Segment Start: Data shown

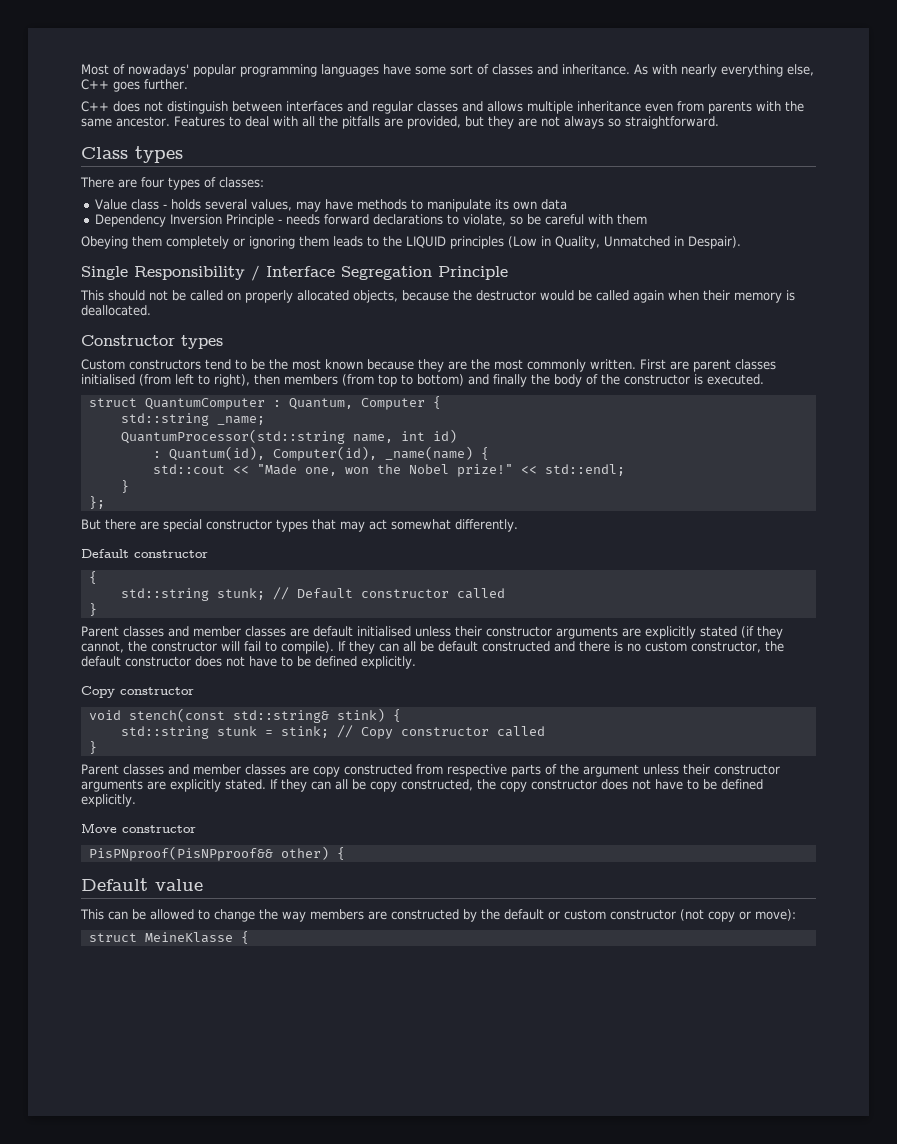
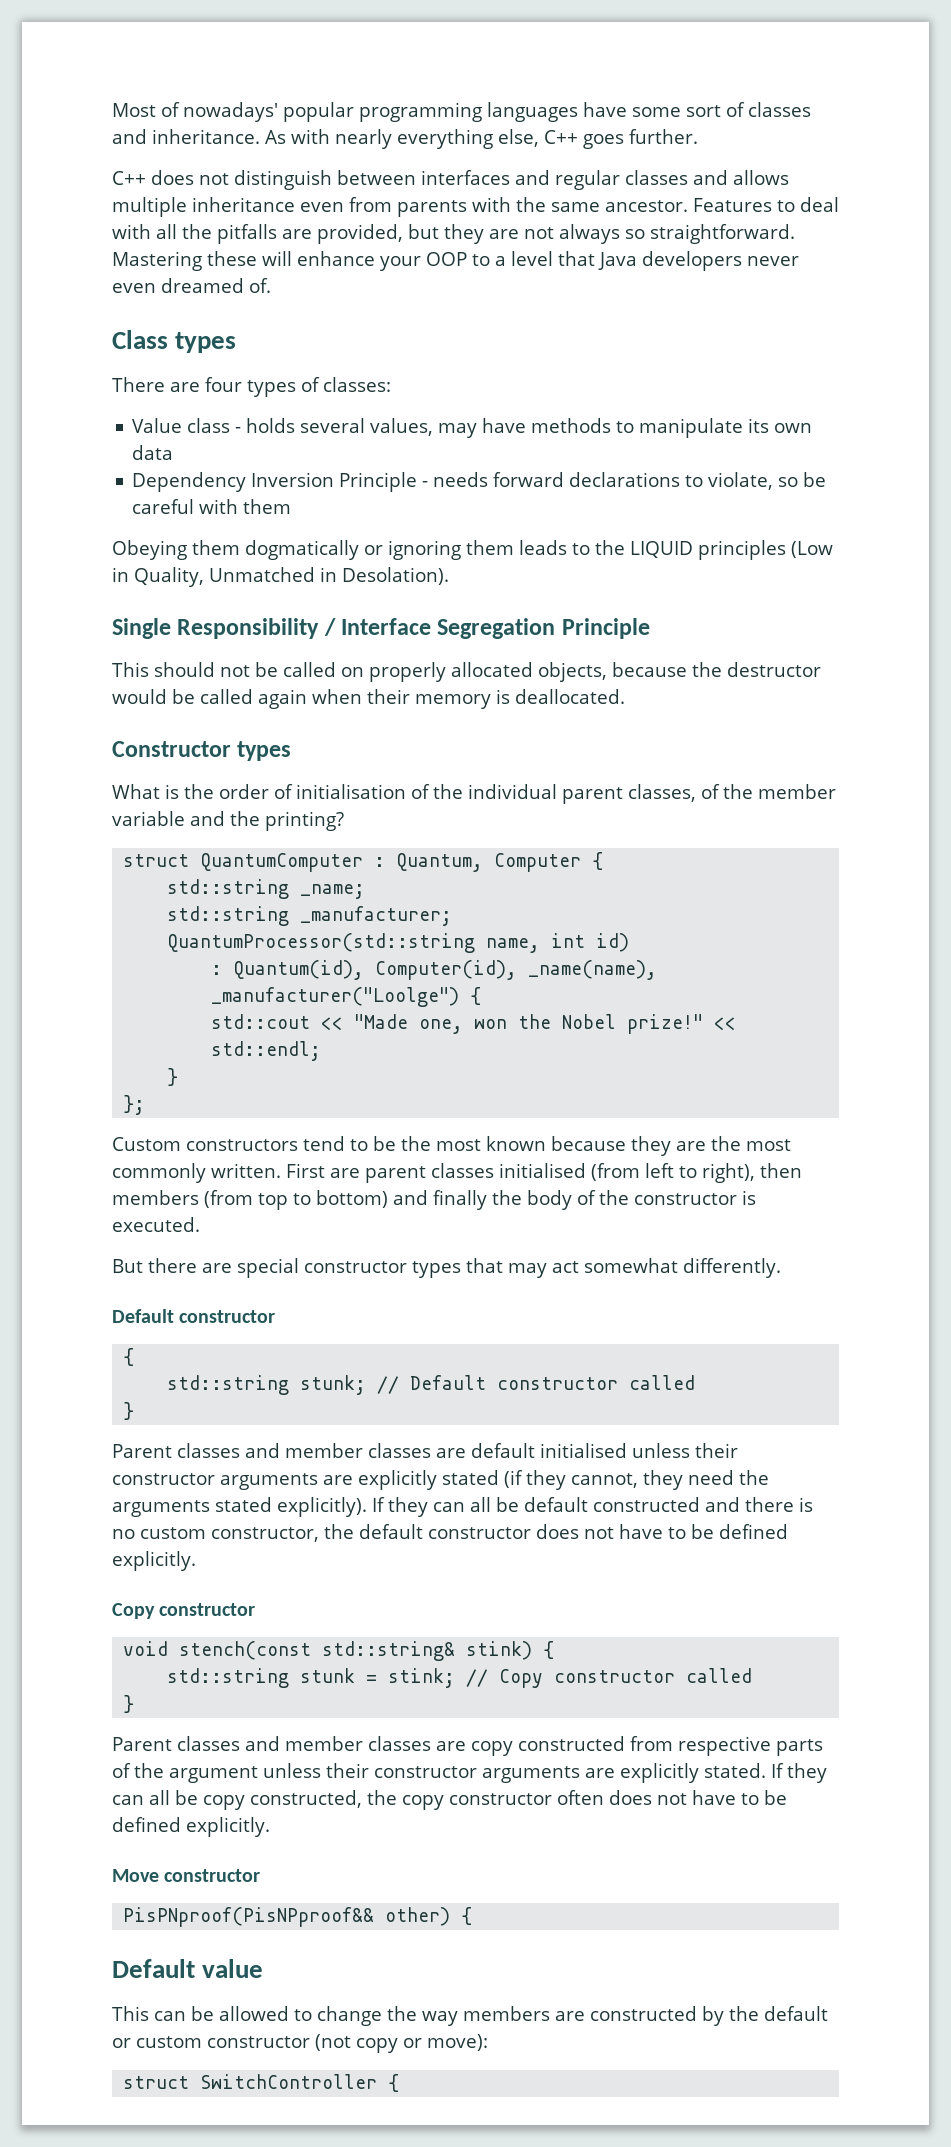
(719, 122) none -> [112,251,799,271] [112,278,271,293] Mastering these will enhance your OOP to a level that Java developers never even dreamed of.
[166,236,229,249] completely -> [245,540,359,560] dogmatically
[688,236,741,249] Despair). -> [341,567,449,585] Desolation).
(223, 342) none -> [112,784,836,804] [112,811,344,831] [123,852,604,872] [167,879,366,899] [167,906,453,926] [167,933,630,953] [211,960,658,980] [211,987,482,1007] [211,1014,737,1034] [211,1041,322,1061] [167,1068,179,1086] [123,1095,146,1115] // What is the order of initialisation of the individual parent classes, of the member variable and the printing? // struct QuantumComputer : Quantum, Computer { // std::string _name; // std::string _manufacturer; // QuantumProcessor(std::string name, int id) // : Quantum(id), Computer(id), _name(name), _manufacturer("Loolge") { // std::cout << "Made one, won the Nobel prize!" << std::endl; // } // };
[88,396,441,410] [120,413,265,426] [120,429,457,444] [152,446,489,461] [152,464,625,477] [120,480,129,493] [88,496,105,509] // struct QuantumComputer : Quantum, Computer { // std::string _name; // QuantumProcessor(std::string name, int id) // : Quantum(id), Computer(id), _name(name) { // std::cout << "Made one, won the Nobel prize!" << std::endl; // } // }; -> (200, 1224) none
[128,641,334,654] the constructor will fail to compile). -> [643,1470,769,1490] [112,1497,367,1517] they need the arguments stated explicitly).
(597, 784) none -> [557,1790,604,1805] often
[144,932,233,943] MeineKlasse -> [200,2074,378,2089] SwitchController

Segment End: Data shown

* What is required
Filter the entries above down to the lines that hold the word "will", and copy those lines.

* Solution to this exercise
(719, 122) none -> [112,251,799,271] [112,278,271,293] Mastering these will enhance your OOP to a level that Java developers never even dreamed of.
[128,641,334,654] the constructor will fail to compile). -> [643,1470,769,1490] [112,1497,367,1517] they need the arguments stated explicitly).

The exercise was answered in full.